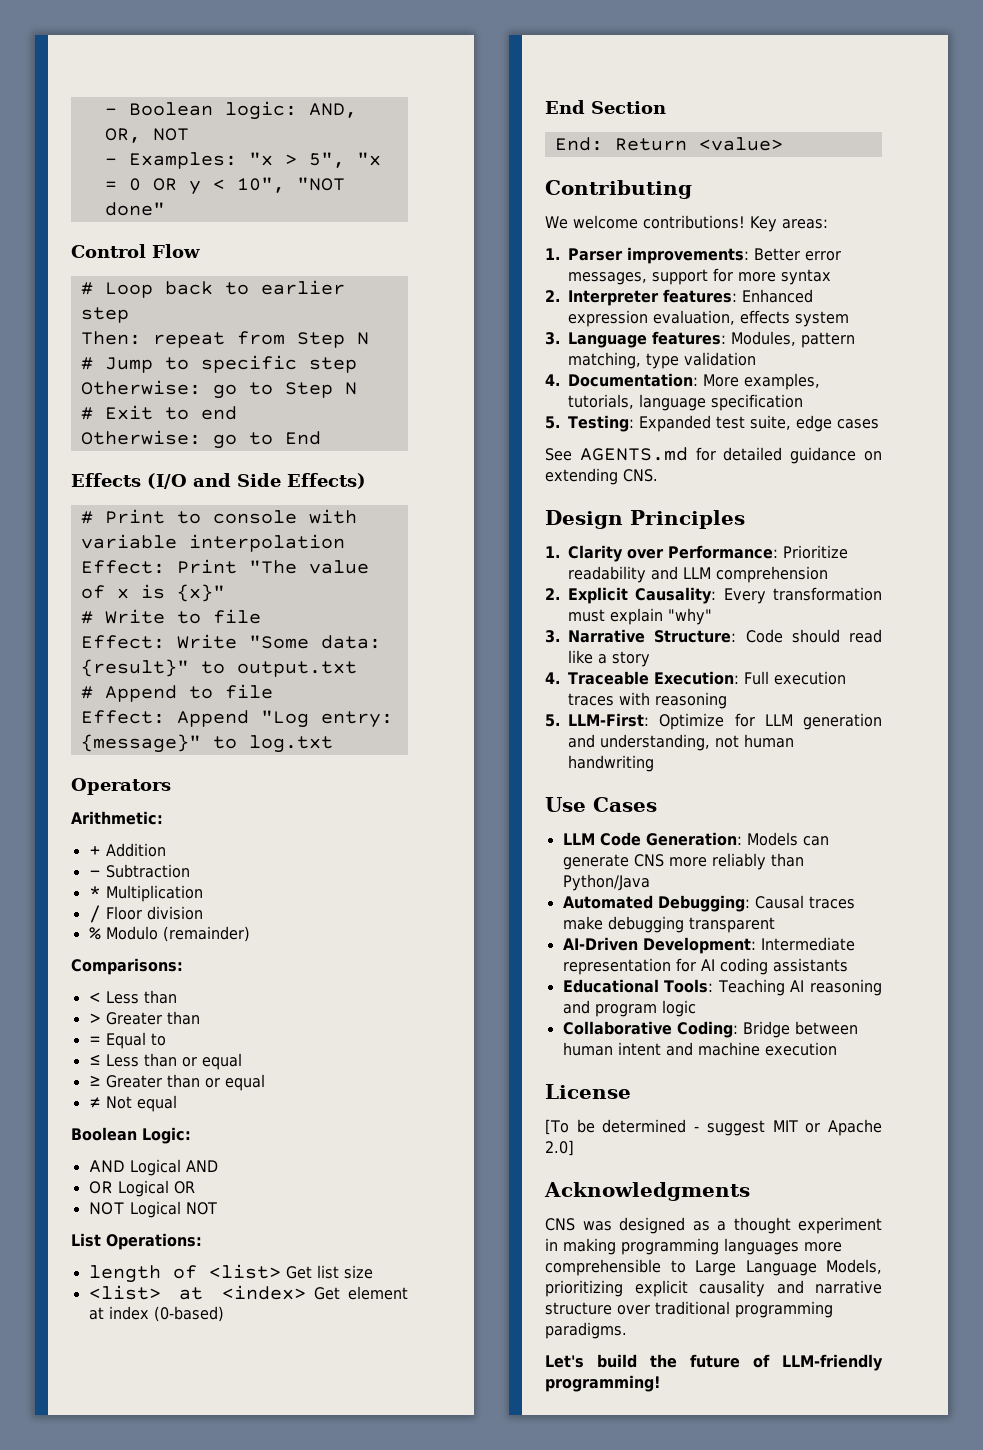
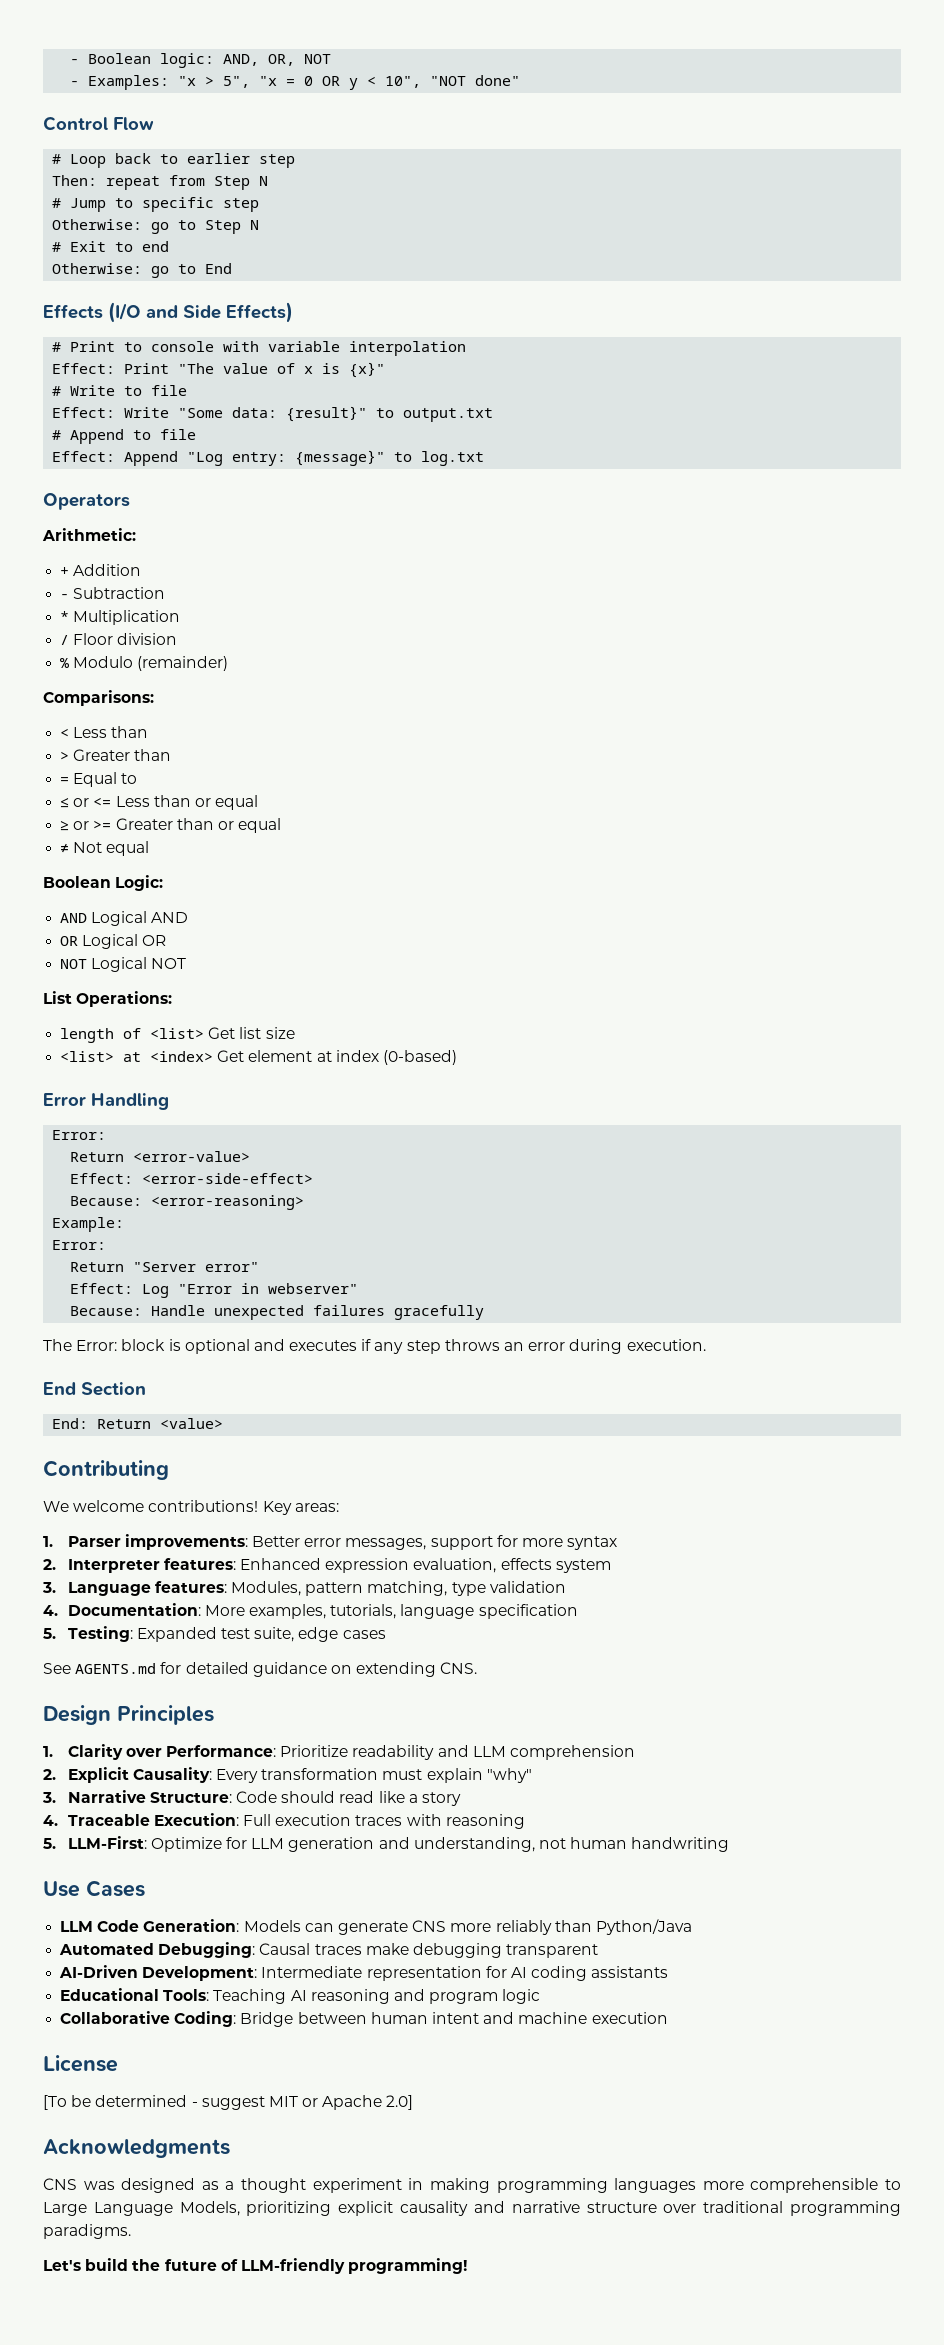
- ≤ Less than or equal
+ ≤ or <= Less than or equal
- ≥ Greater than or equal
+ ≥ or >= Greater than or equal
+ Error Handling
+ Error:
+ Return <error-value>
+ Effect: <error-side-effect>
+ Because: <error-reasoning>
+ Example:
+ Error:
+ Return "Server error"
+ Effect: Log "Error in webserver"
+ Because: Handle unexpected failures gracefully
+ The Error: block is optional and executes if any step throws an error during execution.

*Try it*
Retype the data in full. Images do not go in the copy.

*Answer to the exercise*
- ≤ Less than or equal
+ ≤ or <= Less than or equal
- ≥ Greater than or equal
+ ≥ or >= Greater than or equal
+ Error Handling
+ Error:
+ Return <error-value>
+ Effect: <error-side-effect>
+ Because: <error-reasoning>
+ Example:
+ Error:
+ Return "Server error"
+ Effect: Log "Error in webserver"
+ Because: Handle unexpected failures gracefully
+ The Error: block is optional and executes if any step throws an error during execution.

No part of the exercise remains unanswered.